Dans sa Vie de Saint-Martin, Venance Fortunat écrit que Germain gouverne l’Eglise de Paris, comme Denis autrefois. Aucune anecdote ne concerne ni Saint-Denis, ni Sainte-Geneviève, que Germain honorait certainement. Il « lança » le culte de l’évêque Marcel en demandant à Fortunat d’écrire sa vie, peut-être dès 566. Sur ce personnage oublié, Fortunat ne put donner qu’un florilège de traditions populaires. Germain était un pasteur désireux de canaliser la dévotion des fidèles et de leur assurer la protection des amis de Dieu. Une belle histoire et des faits merveilleux émeuvent les foules ; il ne se souciait pas de proposer un modèle en l’exaltant d’après des faits authentiques. Deux vieux saints du Berry bénéficièrent également de son intervention : à Déols, Saint-Ludre, un enfant mort peu après son baptême, enseveli dans un beau sarcophage ; à bourges, l’évêque Ursin, dont il trouva les restes oubliés sous les souches de la vigne plantée dans l’ancien cimetière.

Le culte de Saint-Germain

Saint-Germain mourut à Paris le 28 mai 576 en grande réputation de sainteté. Il fut enterré dans l’atrium de l’église Sainte-Croix-et-Saint-Vincent qu’il avait fondée. En 585, lors de l’incendie de Paris, il apparut pour libérer de leurs chaînes les prisonniers qui se réfugièrent auprès de son tombeau. Saint-Germain fut si populaire que son nom supplanta dans l’usage les patrons primitifs de l’Eglise. Le 25 juillet 756, en présence du roi Pépin et de son fils Charles, âgé de 12 ans, futur Charlemagne, le corps de Saint-Germain fut transféré de l’atrium dans le chœur, derrière l’autel de la Sainte-Croix.
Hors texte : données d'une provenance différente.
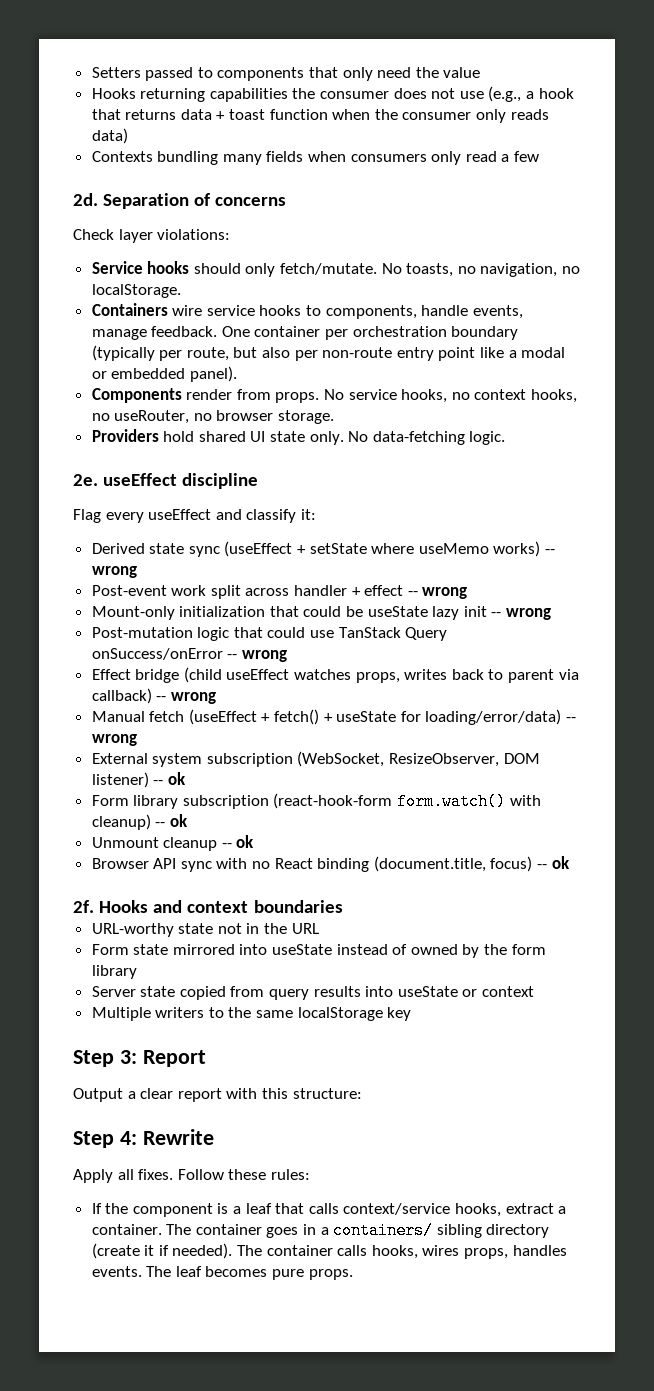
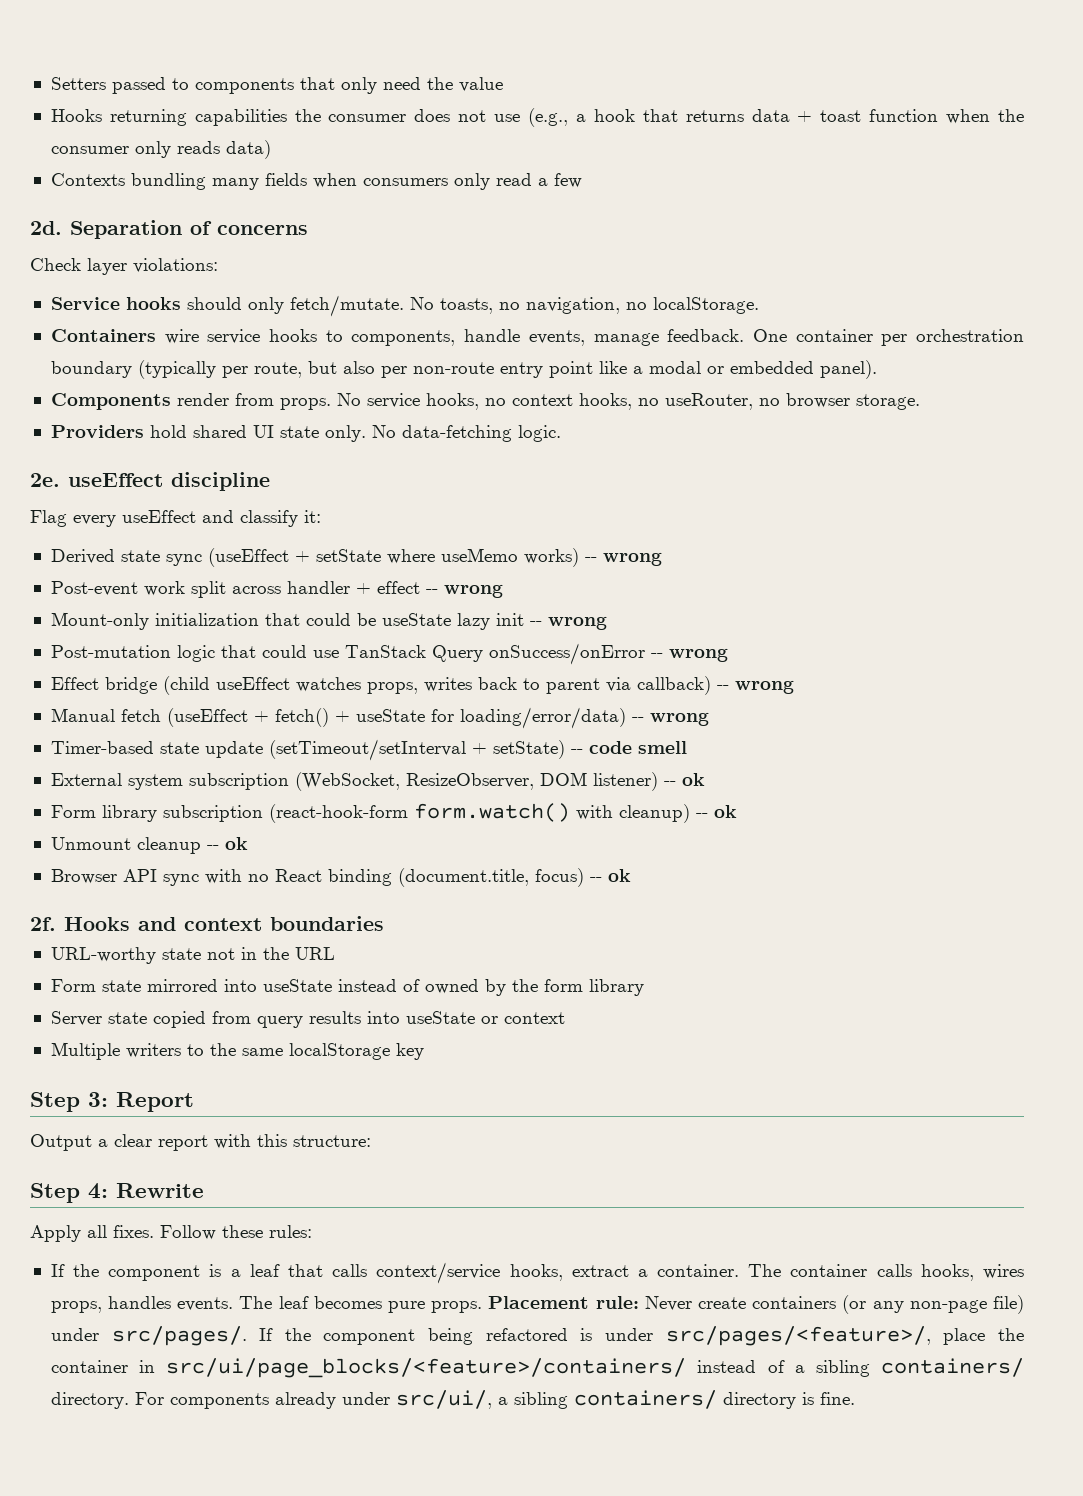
+ Timer-based state update (setTimeout/setInterval + setState) -- code smell
- The container goes in a containers/ sibling directory (create it if needed). The container calls hooks, wires props, handles events.
+ The container calls hooks, wires props, handles events.
+ Placement rule: Never create containers (or any non-page file) under src/pages/. If the component being refactored is under src/pages/<feature>/, place the container in src/ui/page_blocks/<feature>/containers/ instead of a sibling containers/ directory. For components already under src/ui/, a sibling containers/ directory is fine.

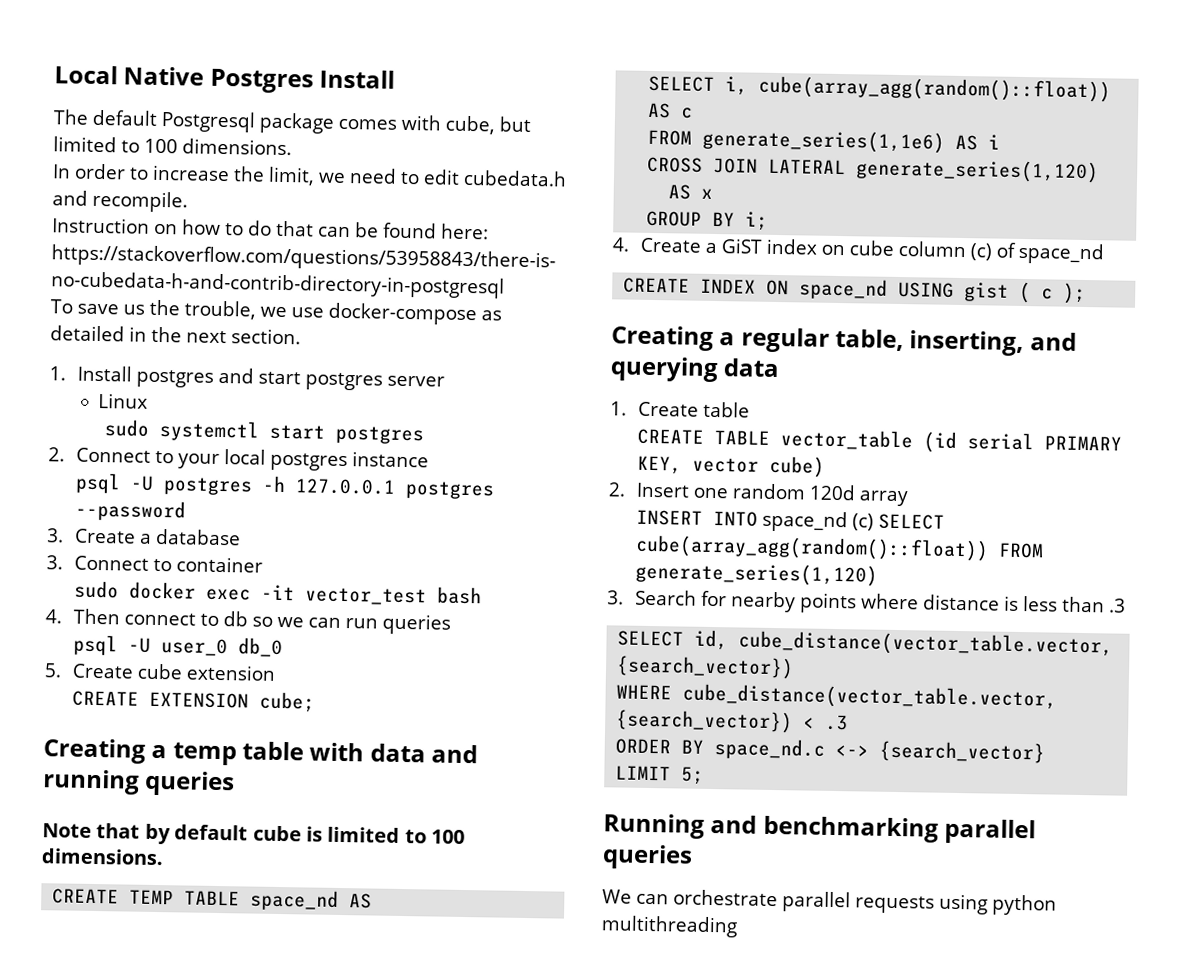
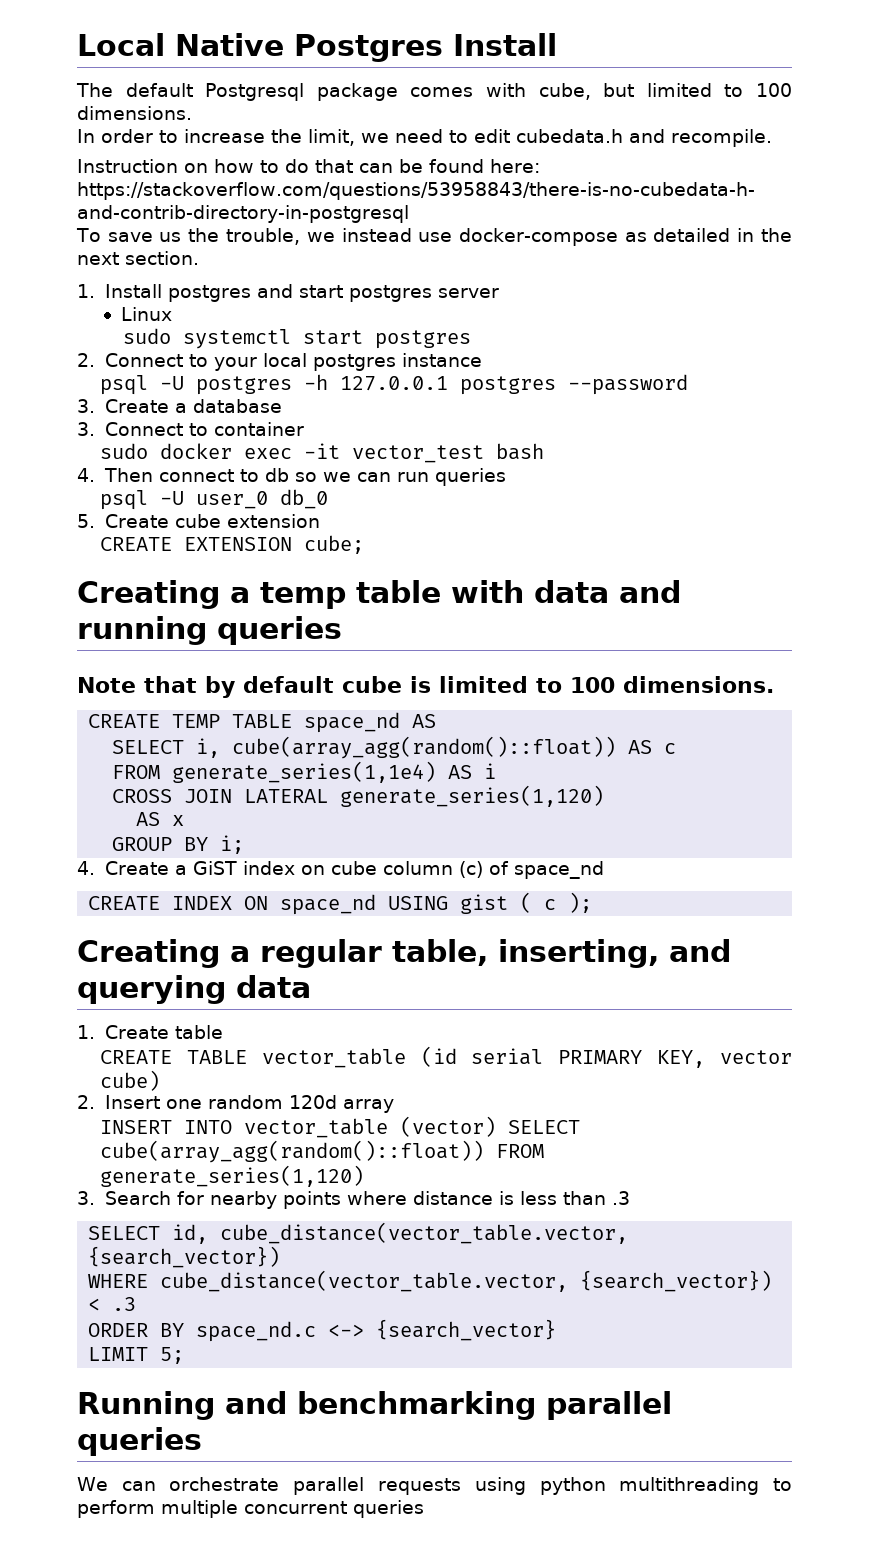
- To save us the trouble, we use docker-compose as detailed in the next section.
+ To save us the trouble, we instead use docker-compose as detailed in the next section.
- FROM generate_series(1,1e6) AS i
+ FROM generate_series(1,1e4) AS i
- INSERT INTO space_nd (c) SELECT cube(array_agg(random()::float)) FROM generate_series(1,120)
+ INSERT INTO vector_table (vector) SELECT cube(array_agg(random()::float)) FROM generate_series(1,120)
- We can orchestrate parallel requests using python multithreading
+ We can orchestrate parallel requests using python multithreading to perform multiple concurrent queries

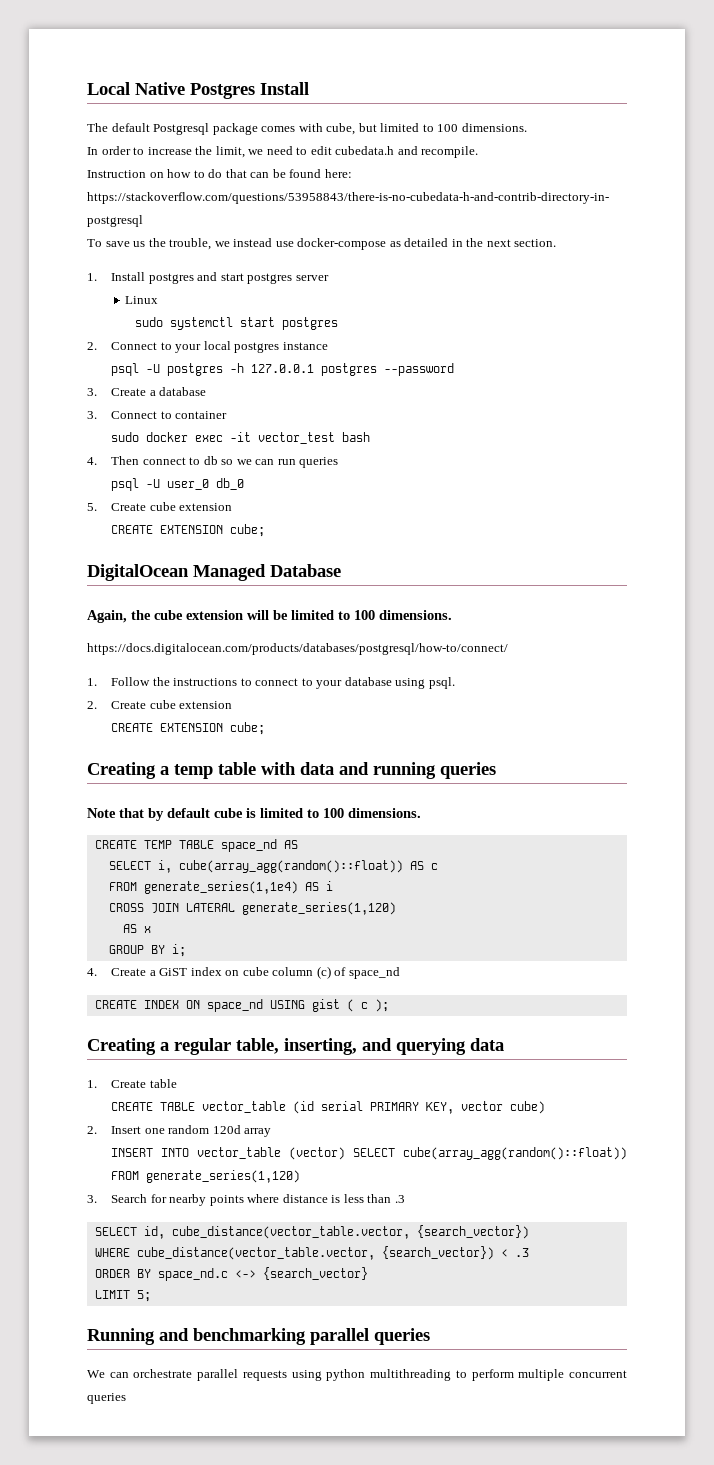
+ DigitalOcean Managed Database
+ Again, the cube extension will be limited to 100 dimensions.
+ https://docs.digitalocean.com/products/databases/postgresql/how-to/connect/
+ 1. Follow the instructions to connect to your database using psql.
+ 2. Create cube extension
+ CREATE EXTENSION cube;

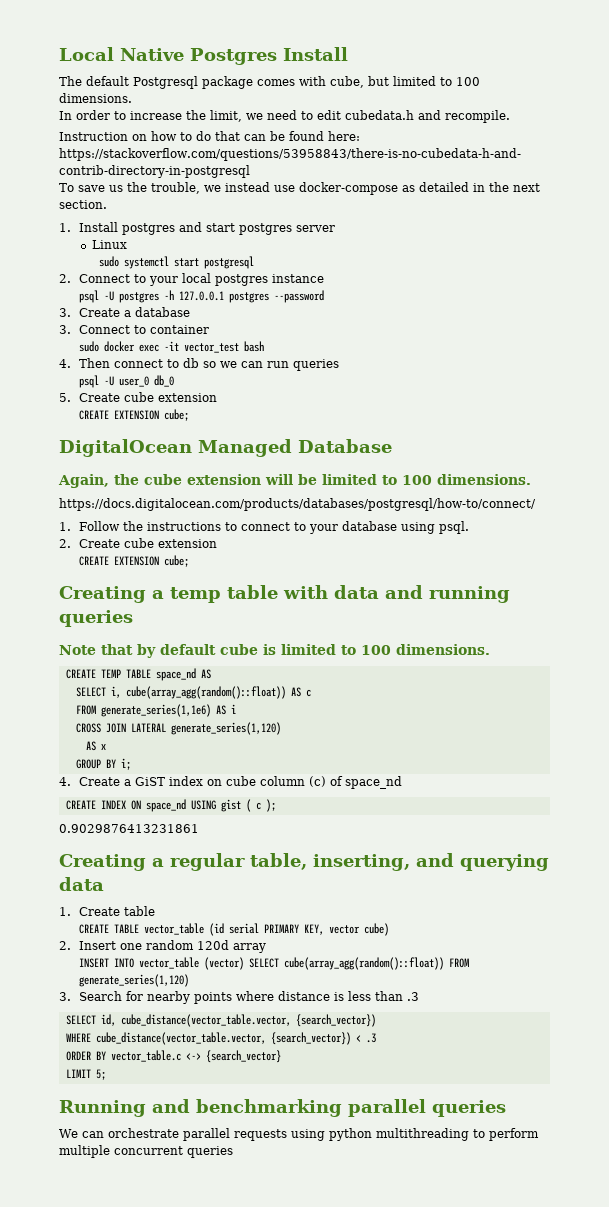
- sudo systemctl start postgres
+ sudo systemctl start postgresql
- FROM generate_series(1,1e4) AS i
+ FROM generate_series(1,1e6) AS i
+ 0.9029876413231861
- ORDER BY space_nd.c <-> {search_vector}
+ ORDER BY vector_table.c <-> {search_vector}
Les reliques furent mises en sûreté lors des invasions normandes en 845 et en 863. En 1408, l’abbé Guillaume donna une magnifique châsse qui, en 1704, fut placée au dessus du maître-autel. Elle fut fondue à la Révolution.

Un quart de siècle après sa mort, le nom de Germain fut inséré dans le Martyrologue hiéronymien, alors complété à Auxerre au temps de l'évêque Aunachaire. En 859, Usuard, moine de Saint-Germain des Prés, composa au 28 mai un éloge de Saint-Germain qui contribua à maintenir sa renommée dans toute l'Eglise latine, puisque son martyrologue fut utilisé partout et constitua la base du Martyrologue romain du cardinal Baronius.